Counting only lines below that contain the string "pointer", give the total as a single number.

Front-end code change data
++++
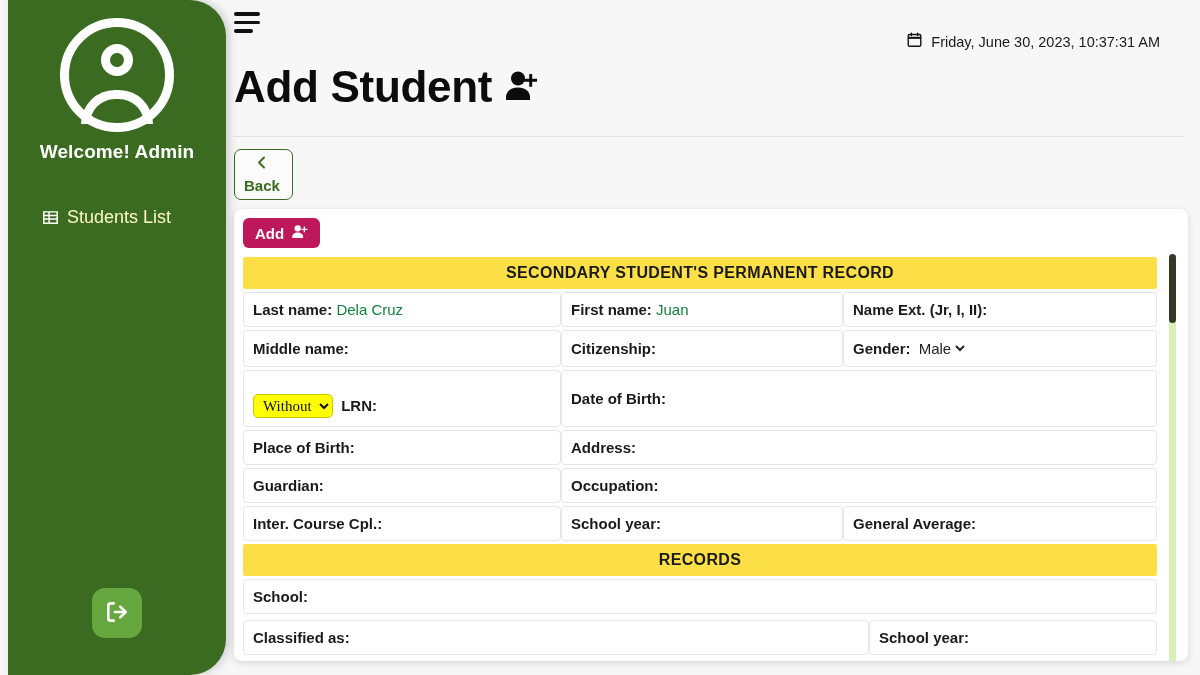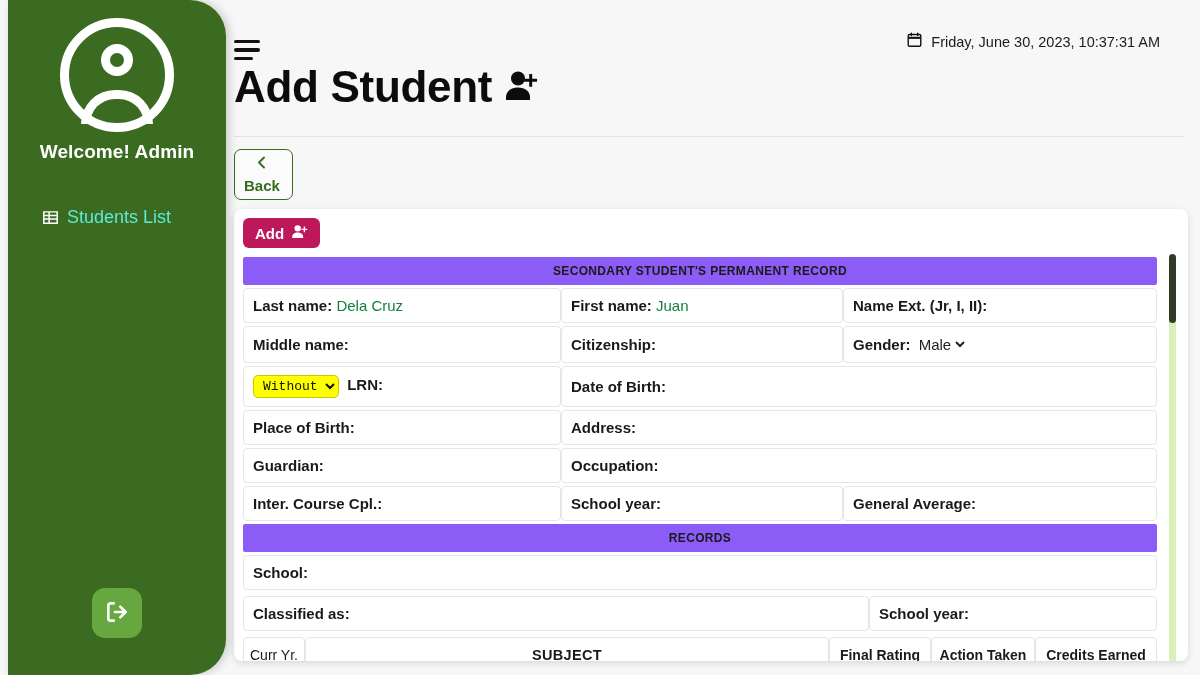--- a/index.html
+++ b/index.html
@@ -40,42 +40,42 @@
   }
   .welcome {
     text-align:center; color:#ffffff;
     font-size: 19px; font-weight: 600;
     margin-top: 9px; letter-spacing: .1px;
   }
   .nav { margin-top: 38px; }
   .nav-item {
     display:flex; align-items:center; gap: 8px;
     padding: 6px 0 6px 34px;
-    color:#5eead4; font-size: 18px; font-weight: 500;
+    color:#fef9c3; font-size: 18px; font-weight: 500;
     cursor: pointer;
   }
   .nav-item .ico { display:flex; align-items:center; }
   .logout-wrap { position:absolute; left: 0; right:0; bottom: 37px; display:flex; justify-content:center; }
   .logout-btn {
     width: 50px; height: 50px; border-radius: 13px;
     background: #66a83f;
     display:flex; align-items:center; justify-content:center;
     border:none; cursor:pointer;
   }
 
   
   .main {
     position: absolute; left: 218px; top: 0;
     width: 982px; height: 675px;
     background: #f7f7f7;
   }
   .topbar {
     position: relative; height: 60px;
     padding: 12px 40px 0 16px;
-    display:flex; align-items:flex-end;text-decoration:underline;
+    display:flex; align-items:flex-start;text-decoration:underline;
   }
   .hamburger { width: 26px; cursor:pointer; display:flex; flex-direction:column; gap:5px; }
   .hamburger span { display:block; height: 3.5px; background:#111; border-radius:2px; }
   .hamburger span:nth-child(1){ width: 26px; }
   .hamburger span:nth-child(2){ width: 26px; }
   .hamburger span:nth-child(3){ width: 19px; }
   .datetime {
     position:absolute; right: 40px; top: 32px;
     display:flex; align-items:center; gap: 9px;
     font-size: 14.5px; color:#1b1b1b;
@@ -122,39 +122,40 @@
     background:#d9f0b8; border-radius: 4px;
   }
   .thumb {
     position:absolute; right: 0px; top: 0px; width: 7px; height: 69px;
     background:#323a26; border-radius: 4px; cursor: pointer;
   }
 
   
   .ftable { width: 914px; border-collapse: separate; border-spacing: 0 3px; }
   .band {
-    background:#8b5cf6; color:#1a1a1a;
-    text-align:center; font-weight:800; font-size:12px;
+    background:#fde047; color:#1a1a1a;
+    text-align:center; font-weight:800; font-size:16px;
     letter-spacing: .35px; padding: 7px 0;
     border-radius: 2px;
   }
   .cell {
     border: 1px solid #e6e6e6; border-radius: 4px;
     background:#fff; padding: 8px 9px; height: 33px;
     font-size: 15px; font-weight: 700; color:#1a1a1a;
     vertical-align: middle;
     white-space: nowrap;
   }
   .cell .val { font-weight: 400; color:#15803d; }
   .sel-yellow {
     background:#ffff00; border:1px solid #c9c900; border-radius: 5px;
-    font-size: 13px; font-weight: 400; color:#111;
+    font-size: 15px; font-weight: 400; color:#111;
     padding: 2px 4px 2px 5px;
-    font-family:Liberation Mono, monospace;
+    font-family:Liberation Serif, serif;
     cursor:pointer;
+    margin-top:15px;
   }
   .sel-plain {
     border:none; background:transparent;
     font-size: 15px; font-weight: 400; color:#222;
     font-family:"Liberation Sans", sans-serif;
     cursor:pointer;
   }
   .colhead {
     border: 1px solid #e6e6e6; border-radius: 4px; background:#fff;
     font-size: 14px; font-weight: 700; color:#1a1a1a;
++++
§ **TASK OUTPUT**
6